He thought about how awful it was they called her a "mudblood." A mudblood was a witch born of non-magical parents and the Death Eaters -- wizards who ate at McDonald's -- wanted to kill them all because...
Well, you get the point.

Okay, so that's not the point.  The point is I'm trying to be funnier, so I'm taking lessons from a book.  Specifically, Teach Yourself Comedy Writing by Jenny Roche.

Today's lesson:

Exercise 1
Okay, 20 is a bit too long for a blog post, so I'll stick to 10.  Also, the only written sketches I've seen are... Well, they're not funny.  So, I'm going to post sketches I do like (and link clips so you can share in my incredibly good taste).

Monty Python
Cheese Shop Sketch  There's no cheese, but he'll try to guess what they have for hours.
Fish Slapping Dance  Grown men whacking each other with halibut.
Four Yorkshiremen  "Kids have it good these days" with one-upmanship ad absurdum.
Undertaker  Slowly moving from a somber moment to an absurd proposition.
Eulogy for Graham Chapman (not a sketch, but perfect)  Humorously roasting the dead (see sketch above).

Steve Martin
The Love God  Giving dating advice when you know nothing about it.
Holiday Wish  A man making a smarmy holiday bit admits what he really wants out of life.

Miscellaneous
Irish Language Lab  Two jokes: (a) Irish is basically English and (b) the teacher loses his mind.
Boot to the Head  A martial arts expert slowly loses his patience with an annoying student.
Welcome to Hell  The Devil greets new damned souls to Hell, and divides them into groups.
Michaelangelo's Last Supper  Michaelangelo has absurd ideas of what makes a good religious painting.

Exercise 2
You know what?  I'll save this for next week.  I'm all tuckered out from linking sketches.

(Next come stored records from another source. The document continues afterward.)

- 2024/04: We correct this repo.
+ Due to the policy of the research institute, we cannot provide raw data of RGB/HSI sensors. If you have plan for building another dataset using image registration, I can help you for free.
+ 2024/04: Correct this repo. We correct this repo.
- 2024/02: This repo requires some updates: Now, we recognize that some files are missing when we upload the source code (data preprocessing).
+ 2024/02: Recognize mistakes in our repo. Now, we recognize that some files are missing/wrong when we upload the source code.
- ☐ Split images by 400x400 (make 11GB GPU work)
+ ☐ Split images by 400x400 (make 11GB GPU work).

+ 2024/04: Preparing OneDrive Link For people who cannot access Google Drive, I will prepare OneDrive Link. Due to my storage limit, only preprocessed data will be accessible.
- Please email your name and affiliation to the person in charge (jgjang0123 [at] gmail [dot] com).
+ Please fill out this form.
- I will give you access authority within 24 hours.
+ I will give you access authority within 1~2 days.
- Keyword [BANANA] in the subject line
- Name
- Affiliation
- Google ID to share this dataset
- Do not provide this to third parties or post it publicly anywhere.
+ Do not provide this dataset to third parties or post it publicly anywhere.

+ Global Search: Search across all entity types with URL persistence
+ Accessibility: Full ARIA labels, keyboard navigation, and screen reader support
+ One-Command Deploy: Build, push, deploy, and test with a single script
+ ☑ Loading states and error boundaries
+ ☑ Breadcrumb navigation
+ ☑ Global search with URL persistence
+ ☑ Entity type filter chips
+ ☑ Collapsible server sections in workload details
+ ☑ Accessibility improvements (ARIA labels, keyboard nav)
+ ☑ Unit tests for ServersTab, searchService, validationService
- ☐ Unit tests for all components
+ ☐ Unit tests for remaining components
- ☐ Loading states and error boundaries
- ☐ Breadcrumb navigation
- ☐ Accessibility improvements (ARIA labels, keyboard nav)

Hm.  Odd phrase, "tuckered out."  Can you be tuckered in?  Tuckered over?  Just tuckered with no preposition?

Sunday, January 24, 2016

Comedy Lessons Part 1


I've been working on this blog for eight years (at least, that's what it says on the title graphic).  After all that time, I've come to one, stark realization:

I'm not funny.


My most popular blog posts are either about serious issues (marginalization of women, gun control, Candy Crush) or had sexy pictures in them (mostly me in Speedos).  The point of this blog was to help me improve my humor writing, but after eight years of trying I have to accept I need help.

Enter Teach Yourself Comedy Writing.  It's a book that's been sitting on my shelf for years.  Like Drawing on the Right Side of the Brain and How to Create a New Identity, looking at it made me feel like I'd learned something without actually reading it.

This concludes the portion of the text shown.